Within the differential diagnosis, an atypical large granular T cell Leukemia/Lymphoma (T-LGL) was considered in light of the patient’s demographic, clinical course, and lab results. Our patient’s demographic is more in line with that of a typical case of T-LGL (equal male to female ratio affected with majority of cases presenting between 45-75 years of age) [10]. The lack of bone marrow involvement noted in our patient’s case is also made more plausible by a T-LGL diagnosis, as bone marrow involvement is variable in T-LGL [11].
A number of core features of this patient’s case including splenic histology, lack of abnormal lymphocyte population on peripheral smear, and the immunophenotype, did not match up with a T-LGL diagnosis, however. Microscopic splenic findings in a typical case of T-LGL show infiltration and expansion of the red pulp cords and sinusoids by T-LGLs with sparing of the often hyperplastic white pulp7 a description not consistent with the splenic architecture noted in our patient’s case. Additionally, the atypical T-cells in T-LGL usually display a CD57+, granzyme B+, alpha/beta+ immunophenotype, with only rare cases expressing gamma/delta [12]. Finally, there was no peripheral blood involvement or even a lymphocytosis at the time of splenectomy or bone marrow biopsy that would be expected in T-LGLL.

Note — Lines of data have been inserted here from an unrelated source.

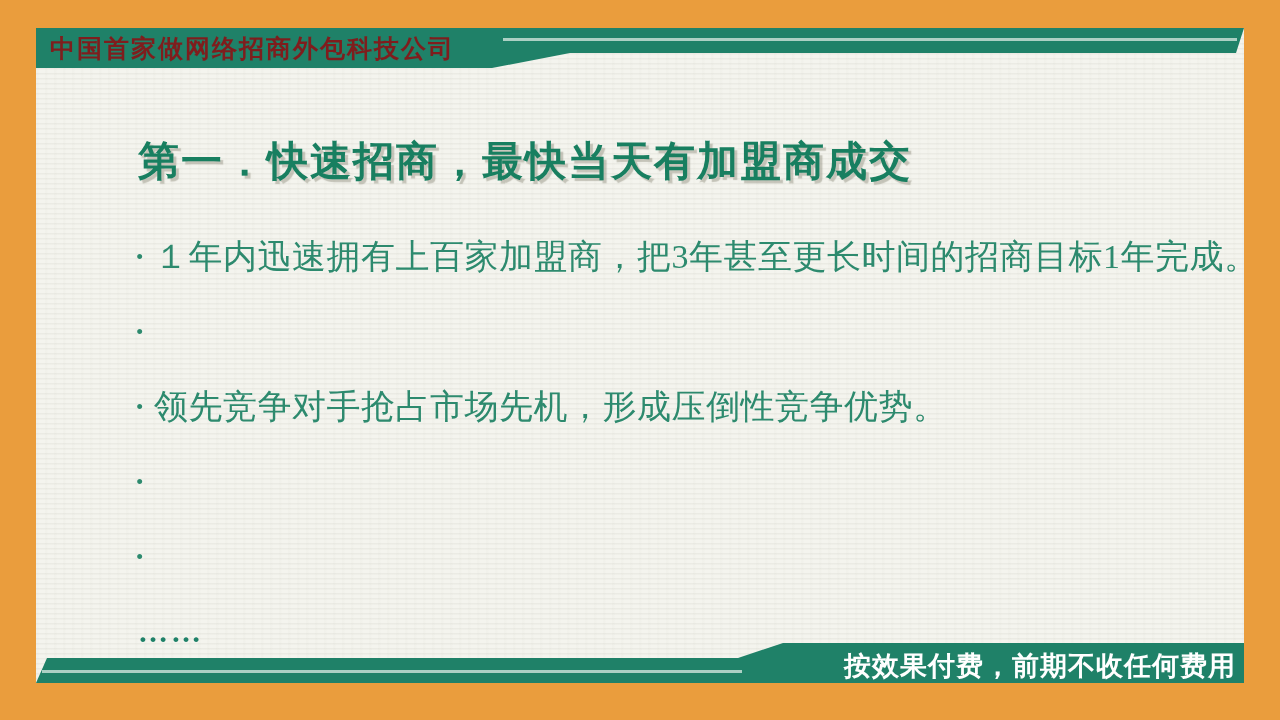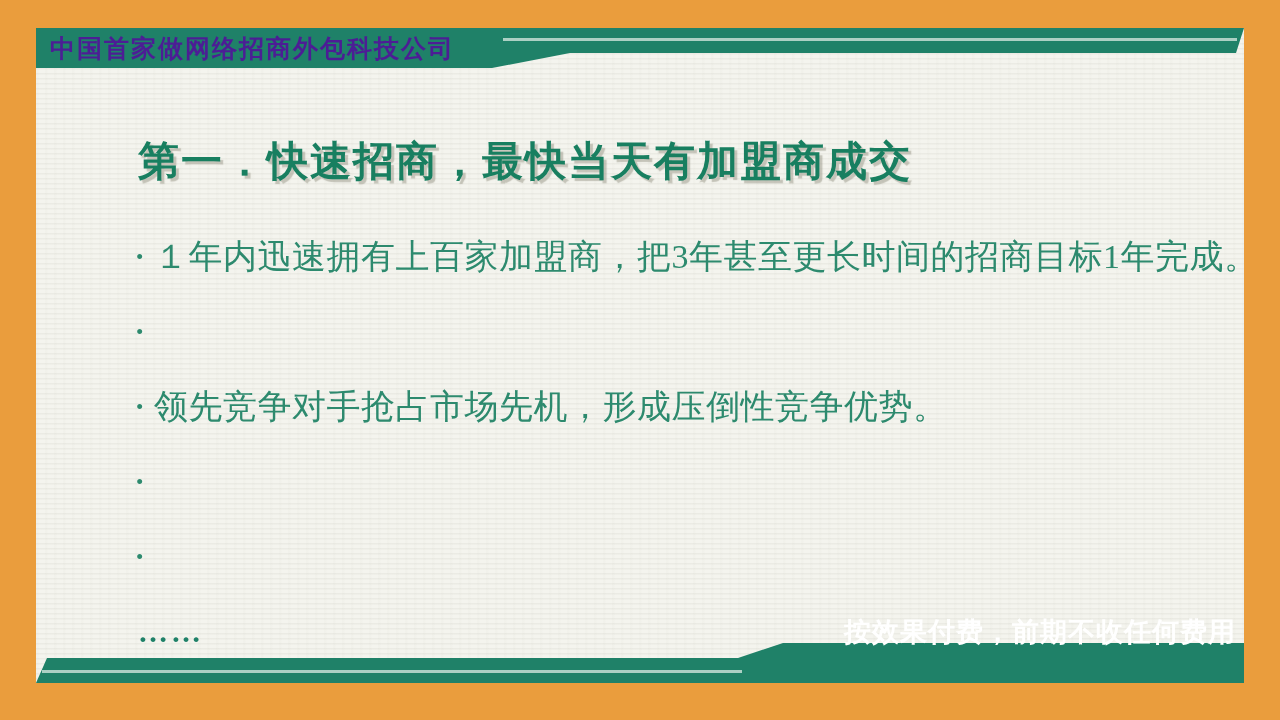--- a/index.html
+++ b/index.html
@@ -38,7 +38,7 @@
     position: absolute;
     left: 50px; top: 28px;
     height: 42px; line-height: 40px;
-    color: #4c1d95;
+    color: #7f1d1d;
     font-size: 25px;
     font-weight: bold;
     letter-spacing: 2px;

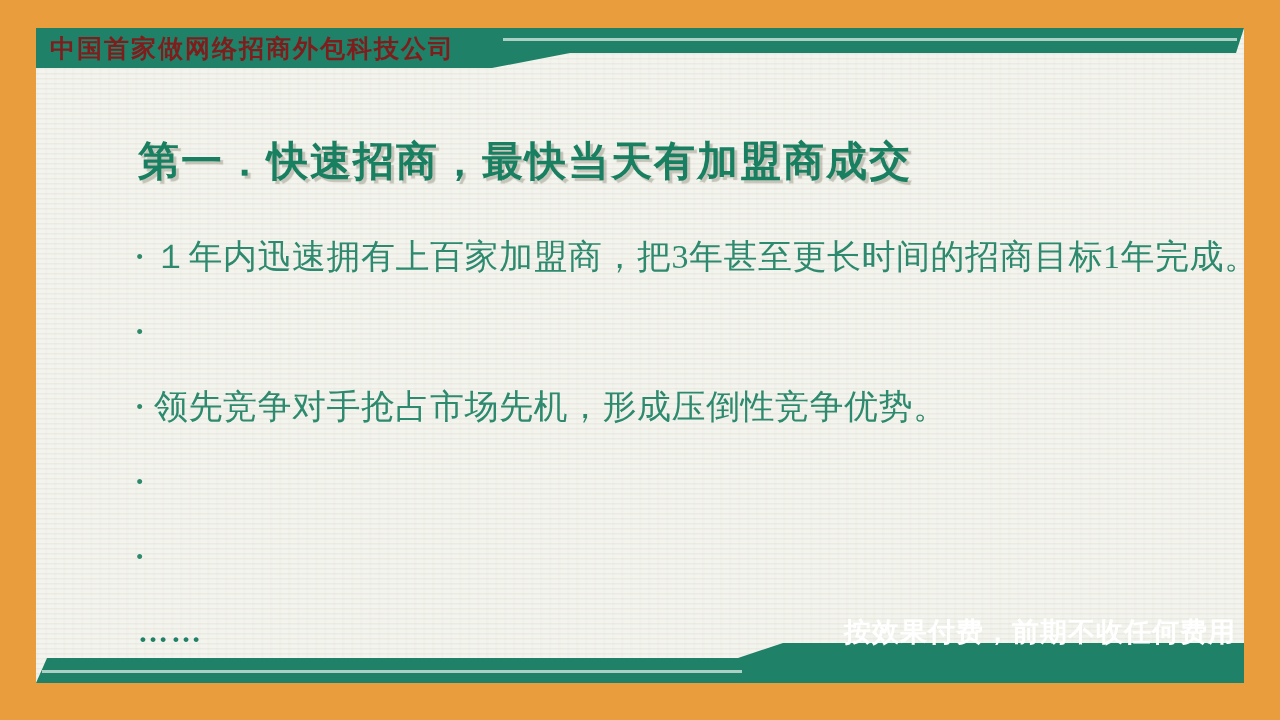--- a/index.html
+++ b/index.html
@@ -46,7 +46,7 @@
   }
   .footer-text {
     position: absolute;
-    right: 44px; top: 612px;
+    right: 44px; top: 646px;
     height: 40px; line-height: 40px;
     color: #ffffff;
     font-size: 27px;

Our case illustrates and unusual presentation of HSTL with spontaneous splenic rupture in a patient that does not fit the characteristic demographic. The lack of bone marrow involvement is also unusual compared to cases reported in the literature. This case also highlights the need for a pathologist to have a high degree of suspicion and a low threshold for performing stains to exclude neoplastic processes in cases of splenomegaly that may not have abundant history or is otherwise unexplained. Furthermore, an extensive immunohistochemical workup and wisely reviewing all available material present can usually yield an accurate diagnosis despite not having all possible testing modalities available.